Seknas Jokowi: Revolusi Mental Sama dengan Membangun Jiwa Bangsa

Capres PDIP Jokowi memandang bahwa masalah-masalah bangsa yang kini hadir adalah penghalang utama bagi bangsa Indonesia dalam mencapai apa yang menjadi cita-cita proklamasi kemerdekaan.
"Masalah-masalah yang ada telah demikian kompleks, berakar jauh ke belakang dan dalam. Tidak ada cara lain dalam penyelesaian masalah-masalah tersebut kecuali dengan membangun kekuatan nasional yang kuat, yang berarti dukungan serta keterlibatan rakyat yang penuh," kata Dadang Juliantara, Presidium Seknas Jokowi kepada Tribunnews.com, Senin (12/5/2014). 
Menurut Dadang, usaha bangsa Indonesia untuk mewujudkan cita-cita proklamasi, hanya akan berhasil jika dan hanya jika seluruh rakyat Indonesia terlibat didalamnya.

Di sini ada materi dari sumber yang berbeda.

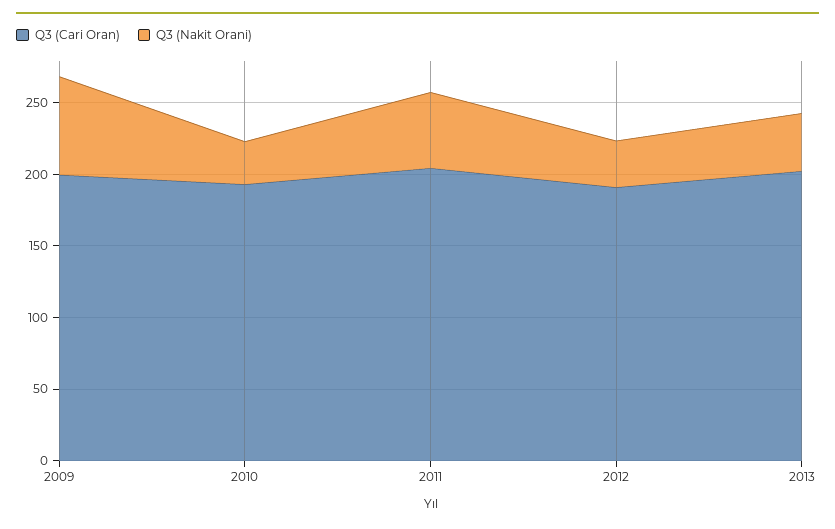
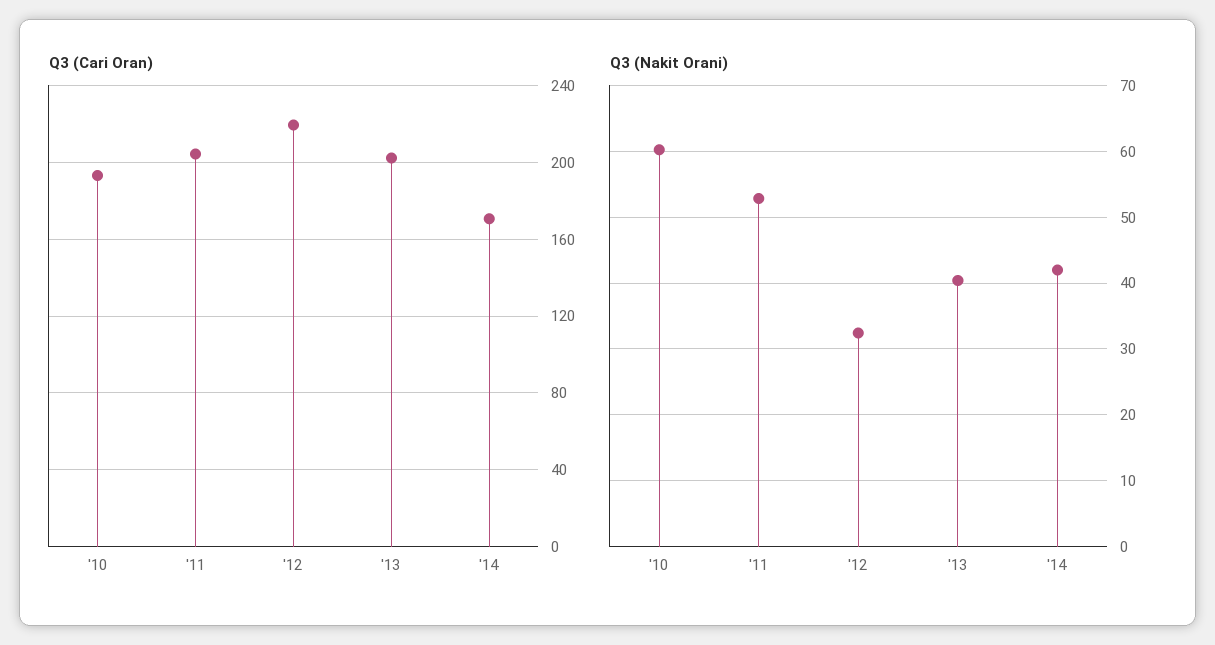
Q3 (Cari Oran), 2009: 200 -> none
Q3 (Nakit Orani), 2009: 70 -> none
Q3 (Nakit Orani), 2010: 30 -> 60
Q3 (Cari Oran), 2012: 190 -> 220
Q3 (Cari Oran), '14: none -> 170
Q3 (Nakit Orani), '14: none -> 42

Oleh sebab itulah, lanjut dia, dibutuhkan suatu langkah drastis dan mendasar, yakni suatu revolusi mental. "Pandangan ini sejalan dengan apa yang pernah disampaikan oleh Bung Karno dalam Pidatonya pada 17 Agustus 1966, bahwa untuk membangun bangsa, membangun ekonomi, dan lain-lain, pada taraf awalnya, atau pada permulaannya adalah membangun Jiwa Bangsa," katanya.
Jadi, katanya, suatu revolusi mental sesungguhnya adalah langkah mendasar membangun jiwa bangsa. Makin hilangnya watak sosial dan watak nasional dari kekuasaan negara, merupakan akibatnya dari keadaan dimana jiwa bangsa lemah, sedemikian rupa sehingga gerak kekuasaan negara tidak dijalankan sebagaimana maksud keberadaannya.

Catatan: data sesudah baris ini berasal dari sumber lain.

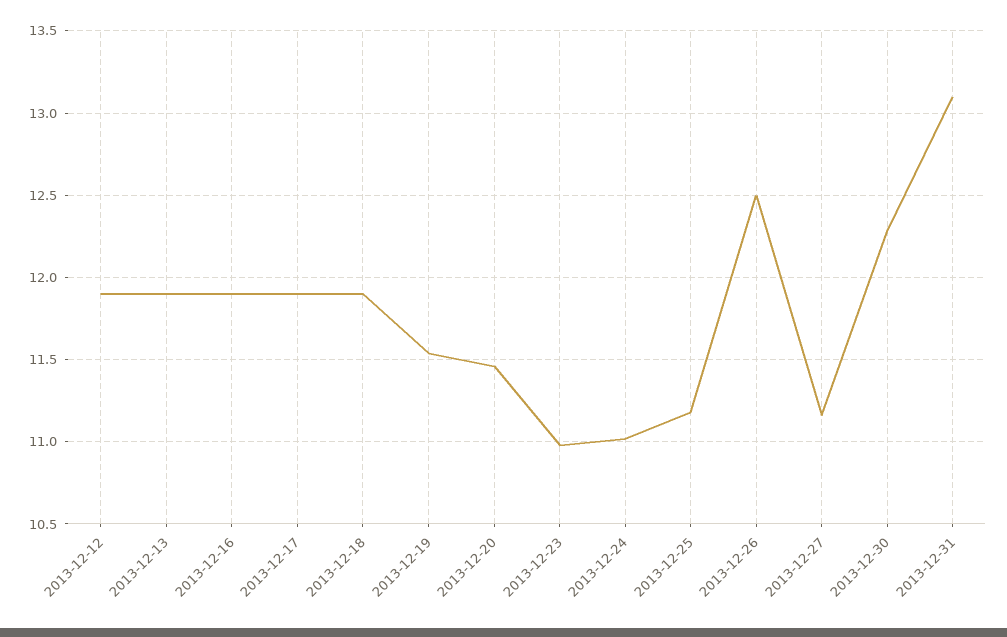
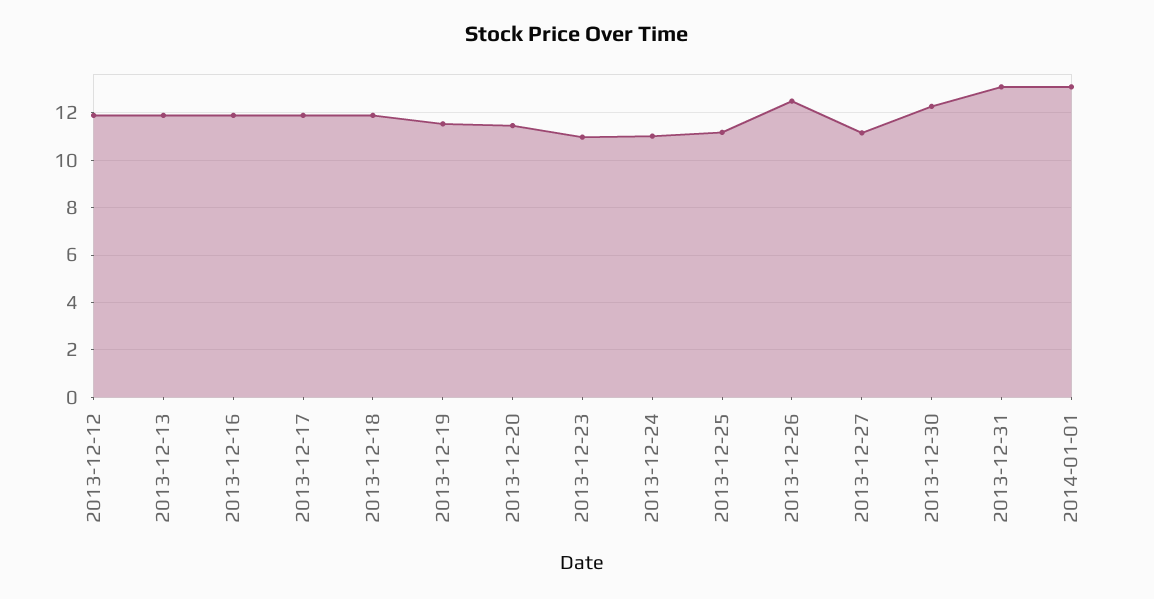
2014-01-01: none -> 13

Berikut ini adalah kutipan dari pidato Bung Karno:
“… sesungguhnya toh, bahwa membangun suatu negara, membangun ekonomi, membangun teknik, membangun pertahanan, adalah pertama-tama dan pada tahap utamanya: membangun jiwa bangsa! Bukankah demikian? Sekali lagi, bukankah demikian?
Tentu saja, kata Dadang lagi,  keahlian adalah perlu. Tetapi keahlian saja, tanpa dilandasi jiwa yang besar, tidak mungkin akan mencapai tujuannya. Inilah perlunya, sekali lagi mutlak perlunya – National and  Character Building! "Tentu saja usaha ini pun memakan ongkos, memerlukan biaya, tetapi hasilnya sungguh berlipat-lipat ganda lebih besar dibandingkan dengan pengeluarannya.
Memberikan selfrespect kepada bangsa sendiri, memberikan selfconfidece kepada bangsa sendiri, memberikan kesanggupan untuk berdikari, - adalah mutlak perlunya bagi tiap-tiap bangsa, di sudut dunia mana pun, di bawah kolong langit manapun. …”  [tribun]

1 komentar:

  1. MERDEKA !!! itu baru bangsa yg benar2 merdeka, bukan bangsa penjilat & peminta minta.